◆ **EXERCISE DETAILS**
Set down the entries once more, exactly as they are written.

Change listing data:
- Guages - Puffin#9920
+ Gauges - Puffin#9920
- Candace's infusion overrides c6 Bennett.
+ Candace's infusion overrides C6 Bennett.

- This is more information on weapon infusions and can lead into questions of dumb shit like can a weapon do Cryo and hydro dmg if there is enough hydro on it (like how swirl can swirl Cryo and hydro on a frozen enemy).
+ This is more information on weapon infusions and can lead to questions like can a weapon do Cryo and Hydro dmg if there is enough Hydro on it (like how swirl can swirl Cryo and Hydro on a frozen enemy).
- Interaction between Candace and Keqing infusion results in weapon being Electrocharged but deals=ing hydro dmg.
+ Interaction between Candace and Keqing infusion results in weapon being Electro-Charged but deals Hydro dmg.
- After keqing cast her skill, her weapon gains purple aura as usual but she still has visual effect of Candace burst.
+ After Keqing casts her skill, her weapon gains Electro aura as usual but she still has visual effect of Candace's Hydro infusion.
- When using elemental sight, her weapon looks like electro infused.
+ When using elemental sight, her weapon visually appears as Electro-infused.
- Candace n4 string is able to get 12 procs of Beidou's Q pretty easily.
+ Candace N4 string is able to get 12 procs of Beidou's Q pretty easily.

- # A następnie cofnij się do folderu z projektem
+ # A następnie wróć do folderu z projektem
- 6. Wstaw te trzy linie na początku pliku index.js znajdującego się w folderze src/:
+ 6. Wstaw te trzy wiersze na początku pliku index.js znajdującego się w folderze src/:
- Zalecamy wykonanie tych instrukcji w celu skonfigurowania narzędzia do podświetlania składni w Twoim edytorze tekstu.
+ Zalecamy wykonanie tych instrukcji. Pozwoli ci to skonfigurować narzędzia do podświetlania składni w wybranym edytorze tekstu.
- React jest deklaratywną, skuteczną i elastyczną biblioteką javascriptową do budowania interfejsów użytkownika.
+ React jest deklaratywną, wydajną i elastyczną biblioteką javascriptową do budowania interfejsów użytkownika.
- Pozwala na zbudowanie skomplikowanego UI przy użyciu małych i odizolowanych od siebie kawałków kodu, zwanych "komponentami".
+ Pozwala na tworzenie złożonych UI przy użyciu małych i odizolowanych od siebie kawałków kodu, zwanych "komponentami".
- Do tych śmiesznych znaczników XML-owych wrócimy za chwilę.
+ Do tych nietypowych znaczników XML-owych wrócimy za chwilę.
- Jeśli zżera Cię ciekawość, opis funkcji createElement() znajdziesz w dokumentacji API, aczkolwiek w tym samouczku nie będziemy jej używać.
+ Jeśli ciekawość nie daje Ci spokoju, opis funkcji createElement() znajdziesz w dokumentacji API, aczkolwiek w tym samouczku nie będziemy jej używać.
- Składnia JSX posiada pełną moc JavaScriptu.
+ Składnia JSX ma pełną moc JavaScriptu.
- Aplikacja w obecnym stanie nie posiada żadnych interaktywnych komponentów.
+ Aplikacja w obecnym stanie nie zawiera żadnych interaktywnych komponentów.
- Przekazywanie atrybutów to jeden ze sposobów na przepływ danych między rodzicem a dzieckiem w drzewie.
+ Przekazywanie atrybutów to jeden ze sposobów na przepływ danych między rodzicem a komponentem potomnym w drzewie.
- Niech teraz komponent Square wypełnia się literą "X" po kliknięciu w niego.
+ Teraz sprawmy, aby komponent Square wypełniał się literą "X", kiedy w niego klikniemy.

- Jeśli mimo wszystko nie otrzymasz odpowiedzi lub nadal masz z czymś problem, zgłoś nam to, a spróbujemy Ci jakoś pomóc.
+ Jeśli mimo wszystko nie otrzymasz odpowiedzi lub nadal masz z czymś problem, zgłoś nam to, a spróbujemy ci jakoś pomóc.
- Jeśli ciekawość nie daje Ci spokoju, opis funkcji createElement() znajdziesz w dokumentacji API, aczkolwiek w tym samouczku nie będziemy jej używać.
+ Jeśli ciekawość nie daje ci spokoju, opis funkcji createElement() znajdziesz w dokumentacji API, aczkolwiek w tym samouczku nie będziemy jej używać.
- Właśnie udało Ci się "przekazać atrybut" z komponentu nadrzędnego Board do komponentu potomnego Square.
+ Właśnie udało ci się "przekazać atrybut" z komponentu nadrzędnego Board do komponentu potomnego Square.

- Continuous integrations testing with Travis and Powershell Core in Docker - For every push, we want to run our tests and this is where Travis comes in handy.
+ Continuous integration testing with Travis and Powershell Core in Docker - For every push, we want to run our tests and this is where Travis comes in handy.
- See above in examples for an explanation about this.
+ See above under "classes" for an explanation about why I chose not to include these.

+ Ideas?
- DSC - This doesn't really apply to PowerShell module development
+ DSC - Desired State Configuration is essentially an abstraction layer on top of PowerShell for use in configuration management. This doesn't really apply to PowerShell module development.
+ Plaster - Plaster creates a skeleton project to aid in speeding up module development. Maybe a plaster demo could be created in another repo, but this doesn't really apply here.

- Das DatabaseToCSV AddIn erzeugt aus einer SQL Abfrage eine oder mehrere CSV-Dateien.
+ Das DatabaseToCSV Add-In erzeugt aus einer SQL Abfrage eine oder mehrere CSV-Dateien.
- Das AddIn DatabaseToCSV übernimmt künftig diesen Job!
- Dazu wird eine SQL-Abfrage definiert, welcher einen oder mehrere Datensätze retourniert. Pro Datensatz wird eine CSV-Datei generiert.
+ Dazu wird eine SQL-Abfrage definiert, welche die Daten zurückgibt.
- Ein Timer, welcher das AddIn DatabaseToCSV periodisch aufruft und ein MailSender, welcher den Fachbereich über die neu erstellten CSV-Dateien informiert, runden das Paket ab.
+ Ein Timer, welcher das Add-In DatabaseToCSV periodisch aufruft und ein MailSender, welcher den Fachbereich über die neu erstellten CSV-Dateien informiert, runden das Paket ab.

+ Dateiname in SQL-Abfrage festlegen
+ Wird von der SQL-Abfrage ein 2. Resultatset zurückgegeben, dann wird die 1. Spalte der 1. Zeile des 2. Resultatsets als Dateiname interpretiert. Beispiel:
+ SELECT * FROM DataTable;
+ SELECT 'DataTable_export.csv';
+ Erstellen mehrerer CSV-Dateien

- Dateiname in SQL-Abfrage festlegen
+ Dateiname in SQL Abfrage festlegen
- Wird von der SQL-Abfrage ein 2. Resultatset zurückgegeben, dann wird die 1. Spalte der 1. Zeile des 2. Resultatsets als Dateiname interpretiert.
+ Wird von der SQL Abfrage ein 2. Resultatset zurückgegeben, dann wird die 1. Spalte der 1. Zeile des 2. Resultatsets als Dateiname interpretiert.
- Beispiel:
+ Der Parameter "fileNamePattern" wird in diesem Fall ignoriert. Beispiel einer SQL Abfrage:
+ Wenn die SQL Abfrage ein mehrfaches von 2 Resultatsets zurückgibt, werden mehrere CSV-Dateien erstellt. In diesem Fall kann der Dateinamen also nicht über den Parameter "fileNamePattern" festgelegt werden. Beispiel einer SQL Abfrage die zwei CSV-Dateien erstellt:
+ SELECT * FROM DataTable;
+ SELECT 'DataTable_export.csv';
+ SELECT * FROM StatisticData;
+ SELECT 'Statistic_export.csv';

◆ **OUTPUT OF THE TASK**
- Guages - Puffin#9920
+ Gauges - Puffin#9920
- Candace's infusion overrides c6 Bennett.
+ Candace's infusion overrides C6 Bennett.

- This is more information on weapon infusions and can lead into questions of dumb shit like can a weapon do Cryo and hydro dmg if there is enough hydro on it (like how swirl can swirl Cryo and hydro on a frozen enemy).
+ This is more information on weapon infusions and can lead to questions like can a weapon do Cryo and Hydro dmg if there is enough Hydro on it (like how swirl can swirl Cryo and Hydro on a frozen enemy).
- Interaction between Candace and Keqing infusion results in weapon being Electrocharged but deals=ing hydro dmg.
+ Interaction between Candace and Keqing infusion results in weapon being Electro-Charged but deals Hydro dmg.
- After keqing cast her skill, her weapon gains purple aura as usual but she still has visual effect of Candace burst.
+ After Keqing casts her skill, her weapon gains Electro aura as usual but she still has visual effect of Candace's Hydro infusion.
- When using elemental sight, her weapon looks like electro infused.
+ When using elemental sight, her weapon visually appears as Electro-infused.
- Candace n4 string is able to get 12 procs of Beidou's Q pretty easily.
+ Candace N4 string is able to get 12 procs of Beidou's Q pretty easily.

- # A następnie cofnij się do folderu z projektem
+ # A następnie wróć do folderu z projektem
- 6. Wstaw te trzy linie na początku pliku index.js znajdującego się w folderze src/:
+ 6. Wstaw te trzy wiersze na początku pliku index.js znajdującego się w folderze src/:
- Zalecamy wykonanie tych instrukcji w celu skonfigurowania narzędzia do podświetlania składni w Twoim edytorze tekstu.
+ Zalecamy wykonanie tych instrukcji. Pozwoli ci to skonfigurować narzędzia do podświetlania składni w wybranym edytorze tekstu.
- React jest deklaratywną, skuteczną i elastyczną biblioteką javascriptową do budowania interfejsów użytkownika.
+ React jest deklaratywną, wydajną i elastyczną biblioteką javascriptową do budowania interfejsów użytkownika.
- Pozwala na zbudowanie skomplikowanego UI przy użyciu małych i odizolowanych od siebie kawałków kodu, zwanych "komponentami".
+ Pozwala na tworzenie złożonych UI przy użyciu małych i odizolowanych od siebie kawałków kodu, zwanych "komponentami".
- Do tych śmiesznych znaczników XML-owych wrócimy za chwilę.
+ Do tych nietypowych znaczników XML-owych wrócimy za chwilę.
- Jeśli zżera Cię ciekawość, opis funkcji createElement() znajdziesz w dokumentacji API, aczkolwiek w tym samouczku nie będziemy jej używać.
+ Jeśli ciekawość nie daje Ci spokoju, opis funkcji createElement() znajdziesz w dokumentacji API, aczkolwiek w tym samouczku nie będziemy jej używać.
- Składnia JSX posiada pełną moc JavaScriptu.
+ Składnia JSX ma pełną moc JavaScriptu.
- Aplikacja w obecnym stanie nie posiada żadnych interaktywnych komponentów.
+ Aplikacja w obecnym stanie nie zawiera żadnych interaktywnych komponentów.
- Przekazywanie atrybutów to jeden ze sposobów na przepływ danych między rodzicem a dzieckiem w drzewie.
+ Przekazywanie atrybutów to jeden ze sposobów na przepływ danych między rodzicem a komponentem potomnym w drzewie.
- Niech teraz komponent Square wypełnia się literą "X" po kliknięciu w niego.
+ Teraz sprawmy, aby komponent Square wypełniał się literą "X", kiedy w niego klikniemy.

- Jeśli mimo wszystko nie otrzymasz odpowiedzi lub nadal masz z czymś problem, zgłoś nam to, a spróbujemy Ci jakoś pomóc.
+ Jeśli mimo wszystko nie otrzymasz odpowiedzi lub nadal masz z czymś problem, zgłoś nam to, a spróbujemy ci jakoś pomóc.
- Jeśli ciekawość nie daje Ci spokoju, opis funkcji createElement() znajdziesz w dokumentacji API, aczkolwiek w tym samouczku nie będziemy jej używać.
+ Jeśli ciekawość nie daje ci spokoju, opis funkcji createElement() znajdziesz w dokumentacji API, aczkolwiek w tym samouczku nie będziemy jej używać.
- Właśnie udało Ci się "przekazać atrybut" z komponentu nadrzędnego Board do komponentu potomnego Square.
+ Właśnie udało ci się "przekazać atrybut" z komponentu nadrzędnego Board do komponentu potomnego Square.

- Continuous integrations testing with Travis and Powershell Core in Docker - For every push, we want to run our tests and this is where Travis comes in handy.
+ Continuous integration testing with Travis and Powershell Core in Docker - For every push, we want to run our tests and this is where Travis comes in handy.
- See above in examples for an explanation about this.
+ See above under "classes" for an explanation about why I chose not to include these.

+ Ideas?
- DSC - This doesn't really apply to PowerShell module development
+ DSC - Desired State Configuration is essentially an abstraction layer on top of PowerShell for use in configuration management. This doesn't really apply to PowerShell module development.
+ Plaster - Plaster creates a skeleton project to aid in speeding up module development. Maybe a plaster demo could be created in another repo, but this doesn't really apply here.

- Das DatabaseToCSV AddIn erzeugt aus einer SQL Abfrage eine oder mehrere CSV-Dateien.
+ Das DatabaseToCSV Add-In erzeugt aus einer SQL Abfrage eine oder mehrere CSV-Dateien.
- Das AddIn DatabaseToCSV übernimmt künftig diesen Job!
- Dazu wird eine SQL-Abfrage definiert, welcher einen oder mehrere Datensätze retourniert. Pro Datensatz wird eine CSV-Datei generiert.
+ Dazu wird eine SQL-Abfrage definiert, welche die Daten zurückgibt.
- Ein Timer, welcher das AddIn DatabaseToCSV periodisch aufruft und ein MailSender, welcher den Fachbereich über die neu erstellten CSV-Dateien informiert, runden das Paket ab.
+ Ein Timer, welcher das Add-In DatabaseToCSV periodisch aufruft und ein MailSender, welcher den Fachbereich über die neu erstellten CSV-Dateien informiert, runden das Paket ab.

+ Dateiname in SQL-Abfrage festlegen
+ Wird von der SQL-Abfrage ein 2. Resultatset zurückgegeben, dann wird die 1. Spalte der 1. Zeile des 2. Resultatsets als Dateiname interpretiert. Beispiel:
+ SELECT * FROM DataTable;
+ SELECT 'DataTable_export.csv';
+ Erstellen mehrerer CSV-Dateien

- Dateiname in SQL-Abfrage festlegen
+ Dateiname in SQL Abfrage festlegen
- Wird von der SQL-Abfrage ein 2. Resultatset zurückgegeben, dann wird die 1. Spalte der 1. Zeile des 2. Resultatsets als Dateiname interpretiert.
+ Wird von der SQL Abfrage ein 2. Resultatset zurückgegeben, dann wird die 1. Spalte der 1. Zeile des 2. Resultatsets als Dateiname interpretiert.
- Beispiel:
+ Der Parameter "fileNamePattern" wird in diesem Fall ignoriert. Beispiel einer SQL Abfrage:
+ Wenn die SQL Abfrage ein mehrfaches von 2 Resultatsets zurückgibt, werden mehrere CSV-Dateien erstellt. In diesem Fall kann der Dateinamen also nicht über den Parameter "fileNamePattern" festgelegt werden. Beispiel einer SQL Abfrage die zwei CSV-Dateien erstellt:
+ SELECT * FROM DataTable;
+ SELECT 'DataTable_export.csv';
+ SELECT * FROM StatisticData;
+ SELECT 'Statistic_export.csv';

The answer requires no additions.